- Location: Oum El Bouaghi Province, Algeria
- Coordinates: 35°52′0″N 6°28′0″E﻿ / ﻿35.86667°N 6.46667°E
- Type: Lake
- Surface area: 103 km^{2} (40 sq mi)
- Surface elevation: 792 m^{2} (8,530 sq ft)

Location
- Interactive map of Chott Tinsilt

= Chott Tinsilt =

Lake in Oum El Bouaghi Province, Algeria

Chott Tinsilt is a saline lake situated within the High Plateau Wetlands, located in the Oum El Bouaghi Province. The site was designated as a Ramsar site on December 12, 2004. Its administration is overseen by the Forestry Governorate of Ouled Zouai, the Directorate of Water Resources, and the Regional Environment Inspectorate.

== Geography ==
=== Topography and hydrography ===
Chott Tinsilt is situated in the northern sector of the Ouled Zouai Plain, bordered by hills. The majority of Chott Tinsilt is sustained by precipitation from the Wadi Ben Zerhaib. Additionally, sewage from the Souk Naamane is discharged into the north-west side in small quantities. The water outlet is situated on the south-western side of the site and traverses the area until it reaches the Sabkhet Al-Zamoul. Chott Tinsilt has a catchment area of 10,300 ha, with a maximum depth of approximately half a metre.

=== Location ===
Chott Tinsilt is a shared resource between the municipalities of Souk Naamane and Ouled Zouai in the Oum El Bouaghi region. The site is situated at a distance of 5 km from Souk Naamane and 17 km to the south of Ain M'lila.
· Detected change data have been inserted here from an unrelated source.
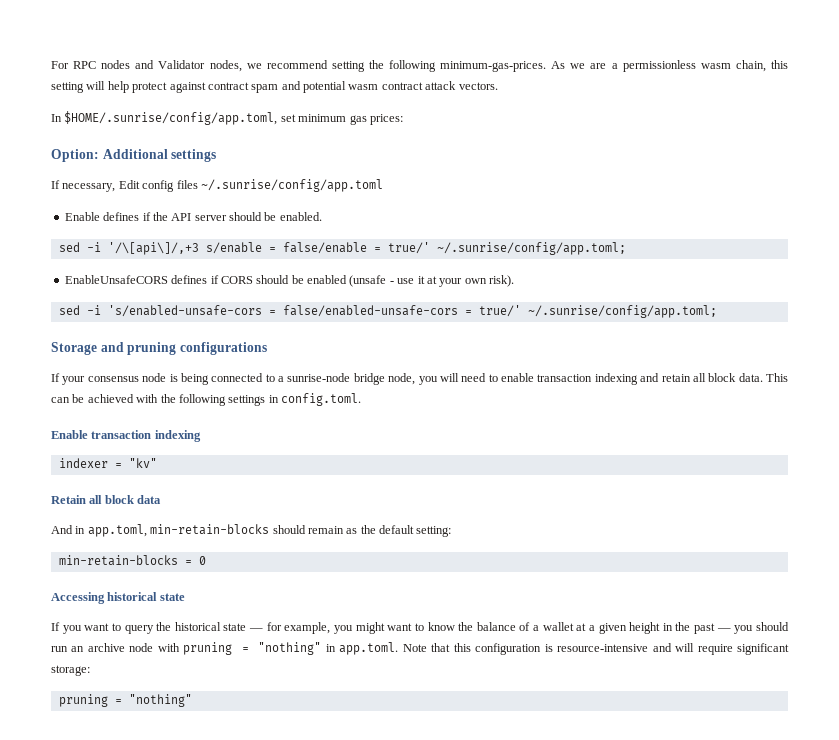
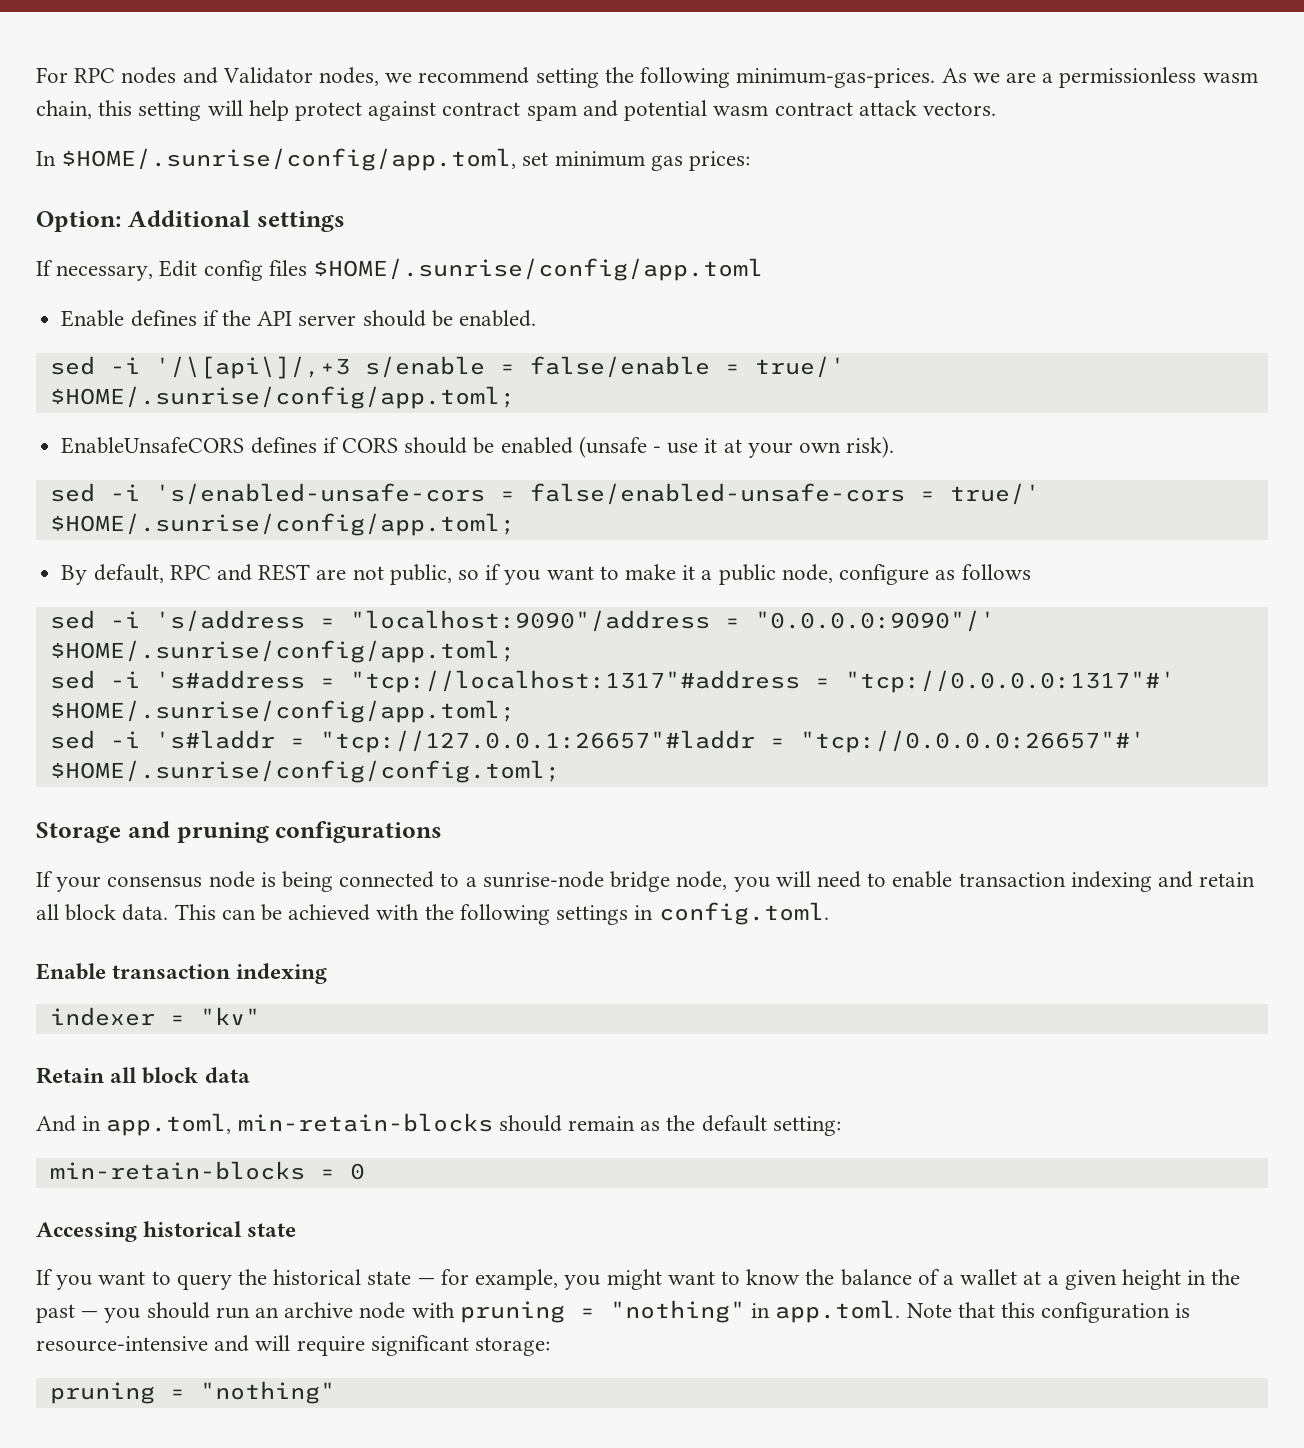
- If necessary, Edit config files ~/.sunrise/config/app.toml
+ If necessary, Edit config files $HOME/.sunrise/config/app.toml
- sed -i '/\[api\]/,+3 s/enable = false/enable = true/' ~/.sunrise/config/app.toml;
+ sed -i '/\[api\]/,+3 s/enable = false/enable = true/' $HOME/.sunrise/config/app.toml;
- sed -i 's/enabled-unsafe-cors = false/enabled-unsafe-cors = true/' ~/.sunrise/config/app.toml;
+ sed -i 's/enabled-unsafe-cors = false/enabled-unsafe-cors = true/' $HOME/.sunrise/config/app.toml;
+ By default, RPC and REST are not public, so if you want to make it a public node, configure as follows
+ sed -i 's/address = "localhost:9090"/address = "0.0.0.0:9090"/' $HOME/.sunrise/config/app.toml;
+ sed -i 's#address = "tcp://localhost:1317"#address = "tcp://0.0.0.0:1317"#' $HOME/.sunrise/config/app.toml;
+ sed -i 's#laddr = "tcp://127.0.0.1:26657"#laddr = "tcp://0.0.0.0:26657"#' $HOME/.sunrise/config/config.toml;

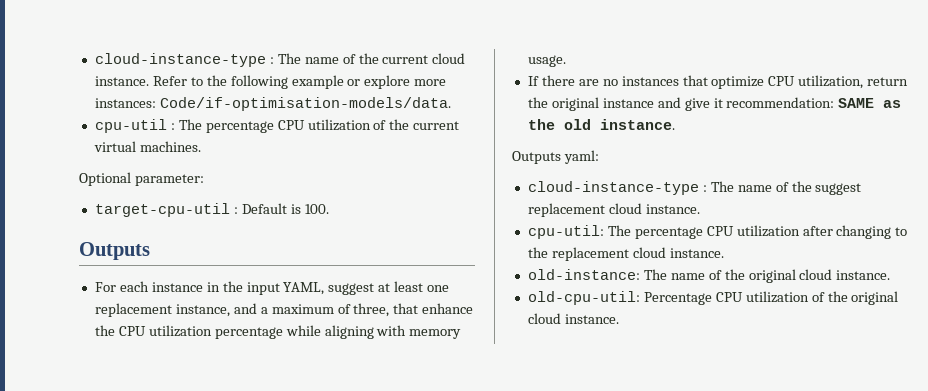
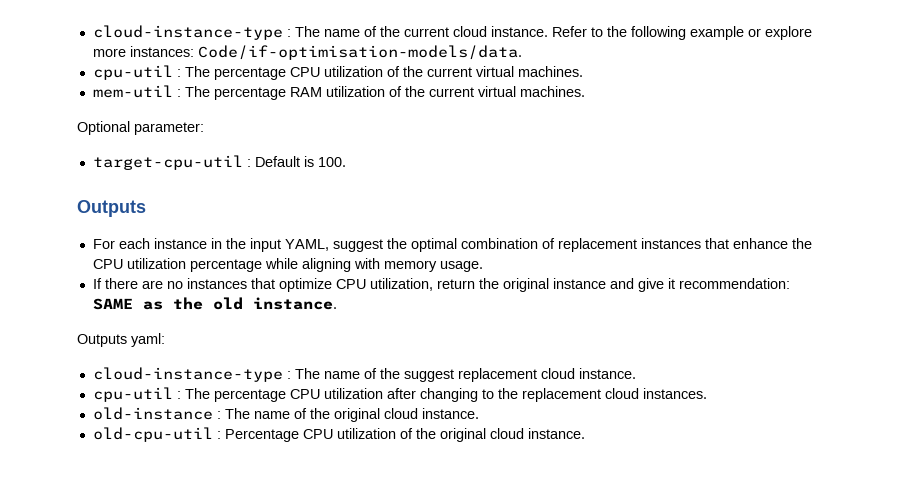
+ mem-util : The percentage RAM utilization of the current virtual machines.
- For each instance in the input YAML, suggest at least one replacement instance, and a maximum of three, that enhance the CPU utilization percentage while aligning with memory usage.
+ For each instance in the input YAML, suggest the optimal combination of replacement instances that enhance the CPU utilization percentage while aligning with memory usage.
- cpu-util: The percentage CPU utilization after changing to the replacement cloud instance.
- old-instance: The name of the original cloud instance.
+ cpu-util : The percentage CPU utilization after changing to the replacement cloud instances.
+ old-instance : The name of the original cloud instance.
- old-cpu-util: Percentage CPU utilization of the original cloud instance.
+ old-cpu-util : Percentage CPU utilization of the original cloud instance.

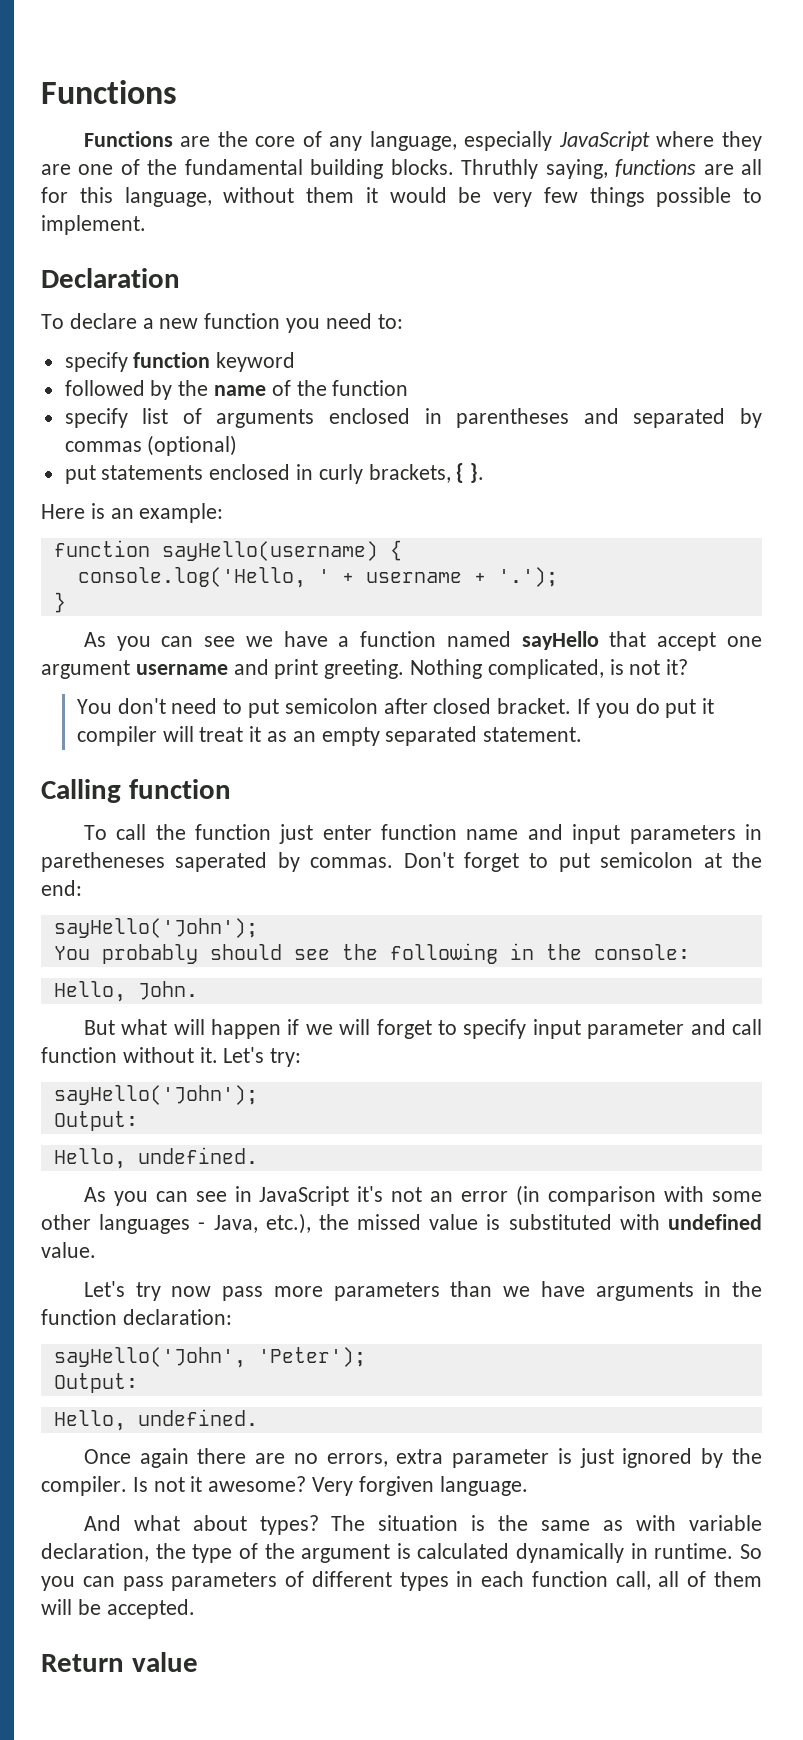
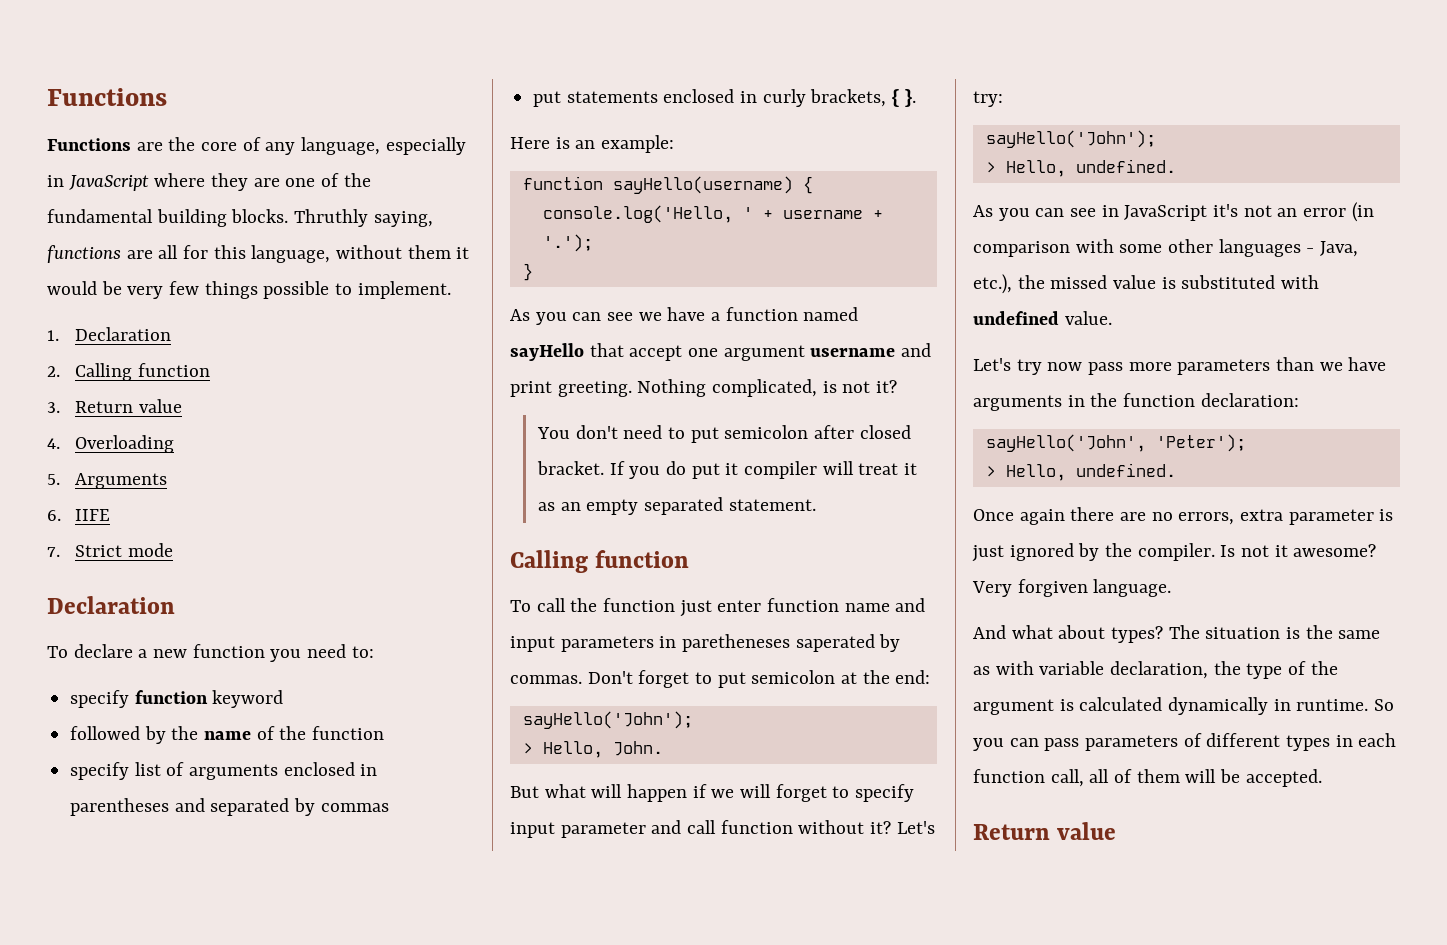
- Functions are the core of any language, especially JavaScript where they are one of the fundamental building blocks.
+ Functions are the core of any language, especially in JavaScript where they are one of the fundamental building blocks.
+ 1. Declaration
+ 2. Calling function
+ 3. Return value
+ 4. Overloading
+ 5. Arguments
+ 6. IIFE
+ 7. Strict mode
- specify list of arguments enclosed in parentheses and separated by commas (optional)
+ specify list of arguments enclosed in parentheses and separated by commas
- You probably should see the following in the console:
- Hello, John.
+ > Hello, John.
- But what will happen if we will forget to specify input parameter and call function without it.
+ But what will happen if we will forget to specify input parameter and call function without it?
  Let's try:
  sayHello('John');
- Output:
- Hello, undefined.
+ > Hello, undefined.
  sayHello('John', 'Peter');
- Output:
- Hello, undefined.
+ > Hello, undefined.

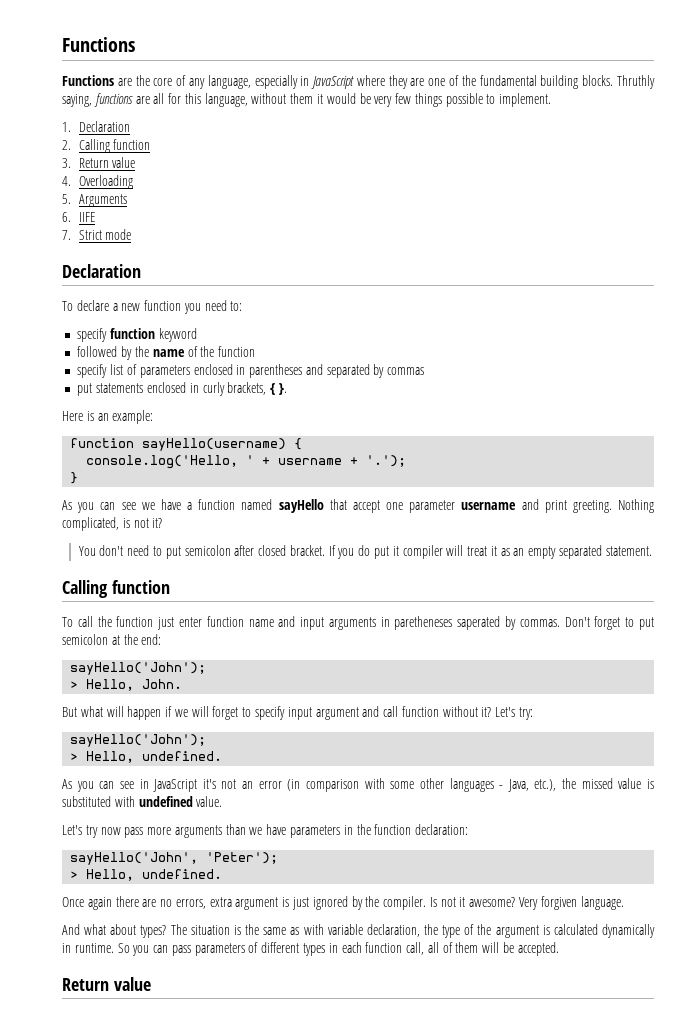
- specify list of arguments enclosed in parentheses and separated by commas
+ specify list of parameters enclosed in parentheses and separated by commas
- As you can see we have a function named sayHello that accept one argument username and print greeting.
+ As you can see we have a function named sayHello that accept one parameter username and print greeting.
- To call the function just enter function name and input parameters in paretheneses saperated by commas.
+ To call the function just enter function name and input arguments in paretheneses saperated by commas.
- But what will happen if we will forget to specify input parameter and call function without it?
+ But what will happen if we will forget to specify input argument and call function without it?
- Let's try now pass more parameters than we have arguments in the function declaration:
+ Let's try now pass more arguments than we have parameters in the function declaration:
- Once again there are no errors, extra parameter is just ignored by the compiler.
+ Once again there are no errors, extra argument is just ignored by the compiler.

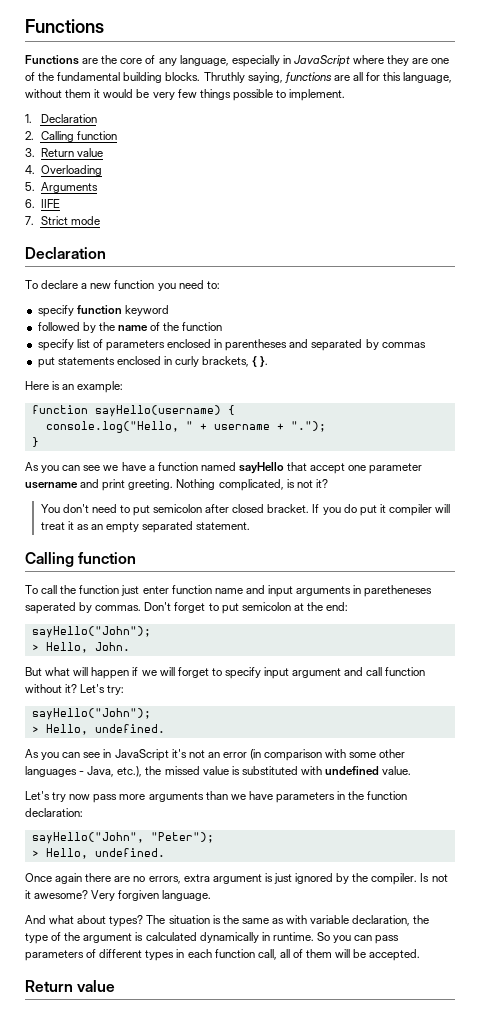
- console.log('Hello, ' + username + '.');
+ console.log("Hello, " + username + ".");
  Don't forget to put semicolon at the end:
- sayHello('John');
+ sayHello("John");
  Let's try:
- sayHello('John');
+ sayHello("John");
- sayHello('John', 'Peter');
+ sayHello("John", "Peter");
To the east, Chott Tinsilt is bordered by National Road No.3, which connects Constantine to Batna and the railway line between Constantine, Biskra, and Sabkhet Al-Zamoul.

=== Climate ===
The region's climate is semi-arid, with precipitation of 196-370 mm per annum. The rainfall is characterized by its heavy and erratic nature. The region experiences cold winters typical of a cold continental climate, with a minimum temperature of 2.9 degrees Celsius. During the summer, the Sirocco winds contribute to a drying and warming trend, with a maximum temperature of 36.9 degrees Celsius.

==Wildlife==
Eleven species of birds have been observed to migrate to Chott Tinsilt during the winter months. These include the mallard, Eurasian teal, Eurasian wigeon, northern pintail, northern shoveler, greylag goose, common shelduck, white-headed duck, Eurasian coot, greater flamingo, and common crane. In 2005, the total number of birds observed at the site was approximately 9025. The site has been designated an Important Bird Area (IBA) by BirdLife International.

The mammalian fauna include the red fox, golden jackal, Cape hare and black rat. The amphibian fauna comprises the Berber toad. The reptile fauna includes Acanthodactylus sp. and the European pond turtle. The invertebrate and crustacean fauna includes gastropods.